At Cheese, you can count on the regular presence of some of the most important characters on the international dairy scene.
Among these, it would be wrong not to mention Hervé Mons, fromager and affineur, who opened his first shop in 1983 in Roanne in the heart of the Loire region, and now has his aging rooms in Saint-Haon-le-Chatel.
Hervé Mons will be at Cheese to present his creations on Affineur Avenue. You can also find him as an expert guide at two Taste Workshops: Various Takes on Camembert (already sold out) and Hard Magic on the 18th of September at 1 pm.
We caught up with Hervé in the cells that guard his cheeses.
Why did you choose to become an affineur?
I chose to do it because my parents did it. I learned the craft from a young age and always being close to farmers. Being close to farmers was something I learned from my father. Even to this day, I like to think of myself as the contact person, the link between producer and consumer. Representing this bond is a great job and for that reason, I decided to do this for a living.
What opportunities are there today for someone who chooses to become an affineur?
The future may reveal interesting things for young people who are interested. I think actually this is a profession that is being recovered after thirty years. Until recently, production systems, especially in France, had pushed people to look for low-cost food, without looking for high quality.
Today however, consumers are looking for professionals, people who know how to talk about their products, who love them, who care for customers and can transmit all this incredible food culture they have. I think that in this profession there is a really good future for young people.
Things are still evolving, there is still a lot to happen. This is a real and proper transformation of the food system, a general reflection of the change happening on a planetary scale. We begin to realize that our diet is directly linked to our health, to the ecosystems around us and to the entire planet. So, if there is a future in this profession, it will be in this direction.
What are the differences between a raw milk cheese and a pasteurized milk cheese?
For us the raw milk battle is very important, just as making people understand that it is necessary to have good raw milk, rich in bacterial flora that develop peculiar characteristics and transfer our territory into the product.

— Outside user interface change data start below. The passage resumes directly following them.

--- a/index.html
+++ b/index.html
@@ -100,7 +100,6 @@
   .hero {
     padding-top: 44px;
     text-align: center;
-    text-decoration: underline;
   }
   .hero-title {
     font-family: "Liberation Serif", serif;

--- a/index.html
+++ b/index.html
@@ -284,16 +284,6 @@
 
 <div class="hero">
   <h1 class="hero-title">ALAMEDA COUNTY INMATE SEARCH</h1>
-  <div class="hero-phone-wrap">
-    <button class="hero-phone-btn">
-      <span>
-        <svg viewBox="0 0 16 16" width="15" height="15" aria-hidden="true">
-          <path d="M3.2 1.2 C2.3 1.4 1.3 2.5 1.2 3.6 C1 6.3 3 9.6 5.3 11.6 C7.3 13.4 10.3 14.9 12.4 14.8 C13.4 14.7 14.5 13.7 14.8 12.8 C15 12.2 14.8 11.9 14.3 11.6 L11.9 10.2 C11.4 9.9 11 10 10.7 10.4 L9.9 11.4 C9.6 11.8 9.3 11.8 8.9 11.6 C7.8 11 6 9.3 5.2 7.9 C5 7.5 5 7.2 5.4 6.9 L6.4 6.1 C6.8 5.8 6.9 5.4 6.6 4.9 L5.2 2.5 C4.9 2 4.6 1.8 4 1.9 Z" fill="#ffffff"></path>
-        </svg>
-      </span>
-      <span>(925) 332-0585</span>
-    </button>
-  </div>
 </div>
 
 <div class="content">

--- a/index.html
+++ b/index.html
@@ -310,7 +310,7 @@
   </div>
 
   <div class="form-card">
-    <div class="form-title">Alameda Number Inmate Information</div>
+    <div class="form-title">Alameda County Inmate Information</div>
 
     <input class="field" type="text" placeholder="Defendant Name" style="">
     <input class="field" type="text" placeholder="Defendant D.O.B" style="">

Pasteurized milk, on the other hand, is a process that we sometimes need when we are not sure if the milk is safe or we need to produce large quantities or when the main goal is standardization. Unprocessed and pasteurized milk for me are not in opposition. These are two different voices, two production systems that should stay on the same line.

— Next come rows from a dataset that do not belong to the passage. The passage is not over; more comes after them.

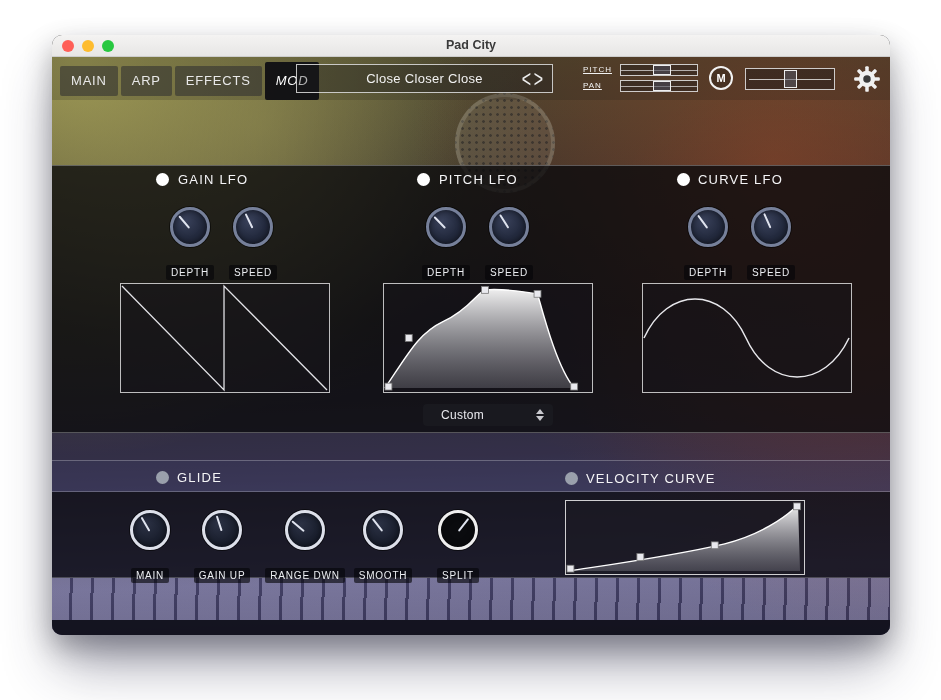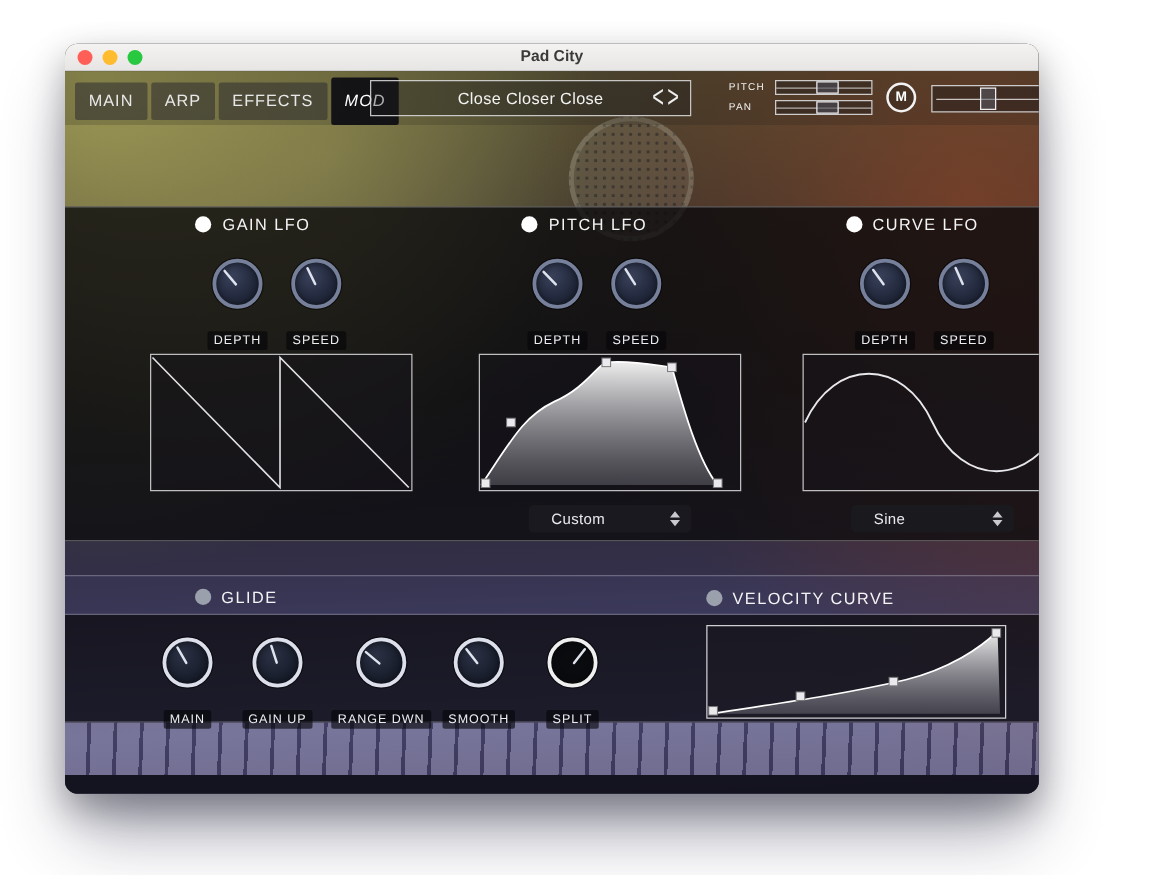--- a/index.html
+++ b/index.html
@@ -7,7 +7,7 @@
   body { position: relative; overflow: hidden; }
 
   .window {
-    position:absolute; left:52px; top:35px; width:779px; height:600px;
+    position:absolute; left:52px; top:35px; width:838px; height:600px;
     border-radius:10px; overflow:hidden;
     box-shadow:0 35px 55px -8px rgba(40,40,70,0.45), 0 12px 28px rgba(0,0,0,0.30);
     background:#222;

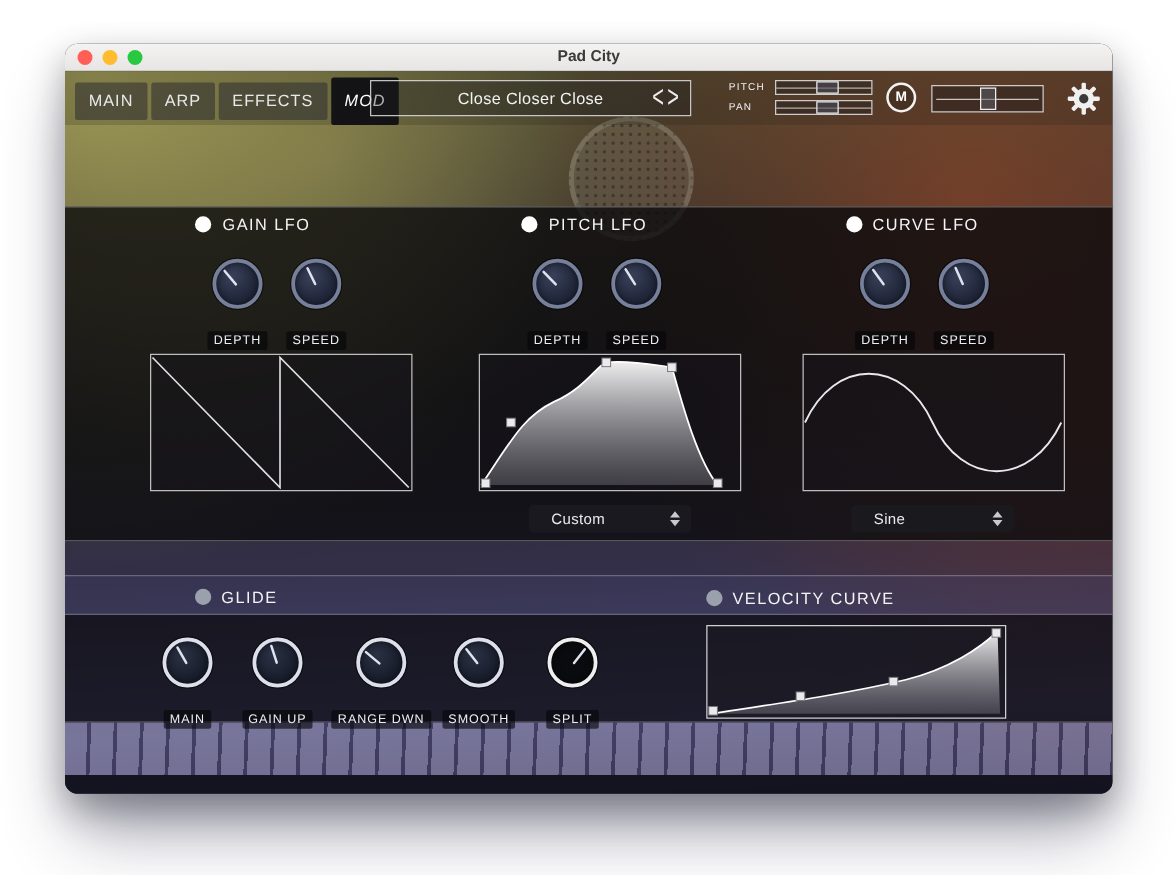--- a/index.html
+++ b/index.html
@@ -74,7 +74,7 @@
 
   .mini-group { position:absolute; left:531px; top:5px; }
   .mini-row { display:flex; align-items:center; height:15px; margin-bottom:1px; }
-  .mini-label { width:37px; font-size:8px; letter-spacing:1px; color:#f2f2f2; }
+  .mini-label { width:37px; font-size:8px; letter-spacing:1px; color:#f2f2f2;text-decoration:underline; }
   .mini-track {
     position:relative; width:78px; height:12px;
     border:1px solid rgba(232,232,232,0.85); background:rgba(22,22,26,0.35);

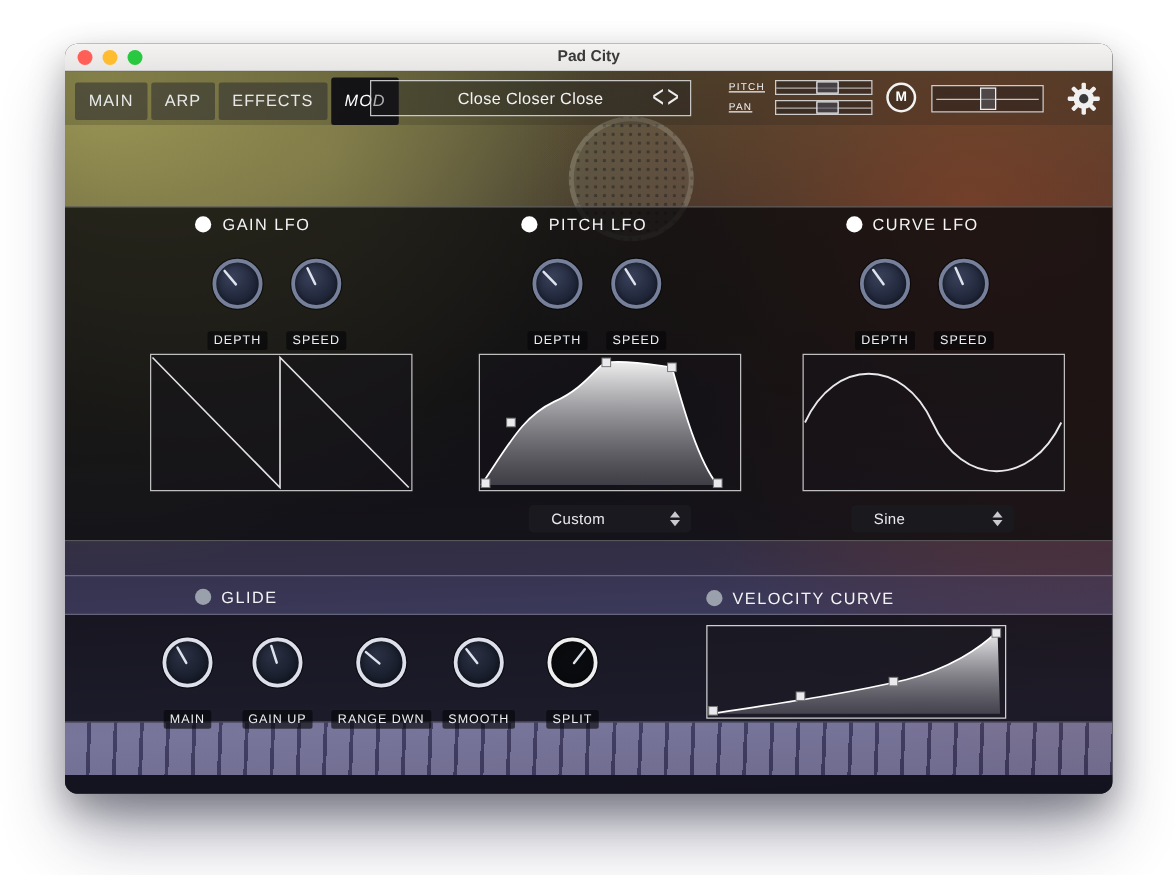--- a/index.html
+++ b/index.html
@@ -332,13 +332,6 @@
       </svg>
     </div>
 
-    <div class="dropdown" style="left:629px;top:347px">
-      <span class="dd-label">Sine</span>
-      <span class="dd-stepper">
-          <span class="tri-up"></span>
-          <span class="tri-down"></span>
-        </span>
-    </div>
 
     <div class="dot off" style="left:104px;top:414px"></div>
     <div class="sec-title" style="left:125px;top:413px">GLIDE</div>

What is the link between cheese and biodiversity?
Our cheeses resist, and we resist with them. After years of sterilization, the war against bacteria and lobbying struggles, we may be led to think that a better world is a controlled world where administrative systems take over common sense. After years of sterilization we think that everything should be under control.

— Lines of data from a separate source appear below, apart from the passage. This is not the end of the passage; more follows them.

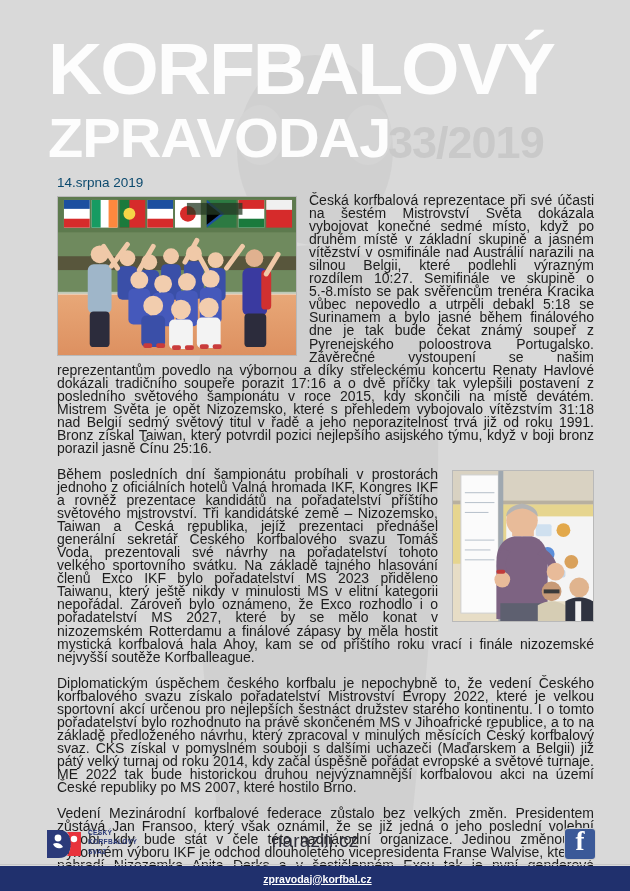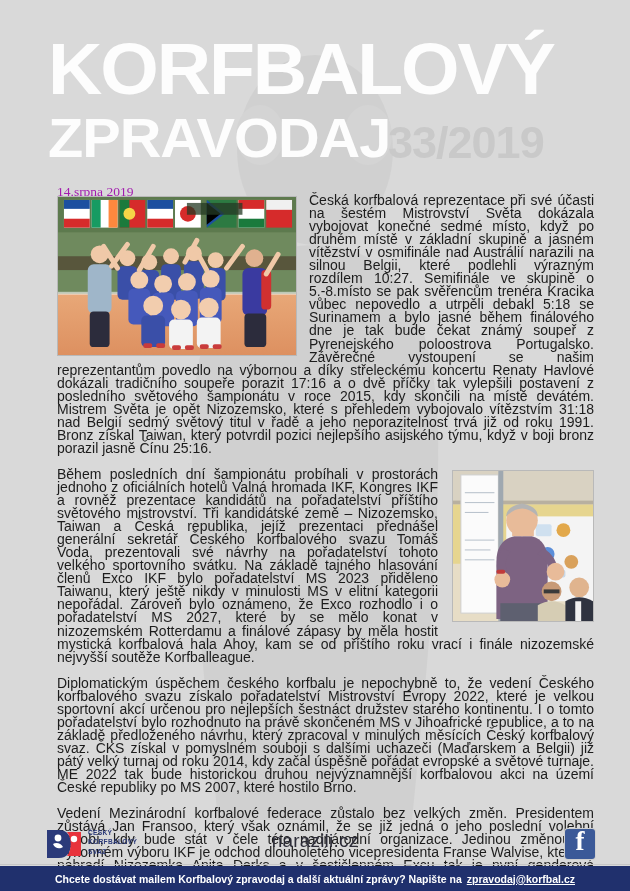--- a/index.html
+++ b/index.html
@@ -39,8 +39,8 @@
     color:#c9c9c9;white-space:nowrap;
   }
   .date{
-    position:absolute;left:57px;top:184px;
-    font-size:13.5px;color:#a21caf;font-family:Liberation Serif, serif;
+    position:absolute;left:57px;top:175px;
+    font-size:13.5px;color:#0c4a6e;
   }
 
   

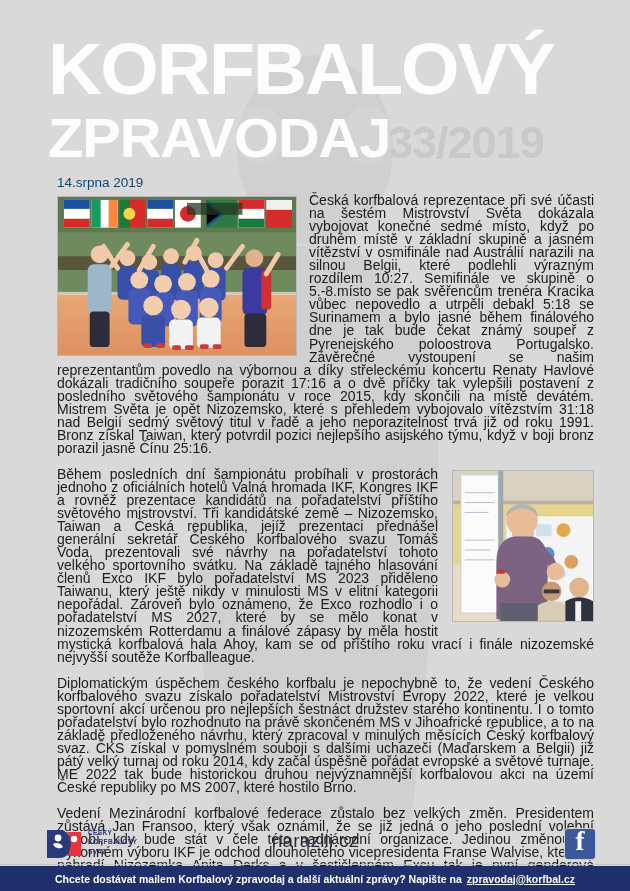--- a/index.html
+++ b/index.html
@@ -322,7 +322,6 @@
 
   <div class="bottombar">
     <div class="bb-inner">
-      <span>Chcete dostávat mailem Korfbalový zpravodaj a další aktuální zprávy?  Napište na</span>
       <a class="bb-mail" href="#">zpravodaj@korfbal.cz</a>
     </div>
   </div>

The administrative system has taken over the common good. Our milk is depleted of bacterial flora and our mission today consists of recovering these good bacteria as much as possible. If our aim is to preserve flavors, textures, aromas, typical products and – most importantly – the pleasure of food, we need cheeses that are alive.
Let’s not forget: without good microbes and bacteria, our species could not have survived in this continuously moving world. Raw milk is indispensable for our cheeses, just as re-learning to produce them without artifice and with common sense.
Why will Mons be at Cheese 2017?
Because it’s been twenty years since Maison Mons was at Cheese for the first time. Cheese for me is unique and the only international cheese event. I say unique because Cheese gives me the possibility to travel the entire world in one event and lets me create connections that are not only commercial. I believe that Bra is the only place where you can witness such magic.
Our Italian friends are capable of organizing these incredible events. Even though it might look chaotic, it is truly unique because the village of Bra is transformed into a “ville fromager” where it is possible to talk about the systems related to the dairy world, while cutting a slice of cheese and chatting with a client who also happens to be there to discover the many colors and flavors at the marketplace.
For that, I simply say bravo to Slow Food, bravo to Cheese and bravo to the city of Bra for organizing this event. We will continue coming to Cheese and following the philosophy of Slow Food.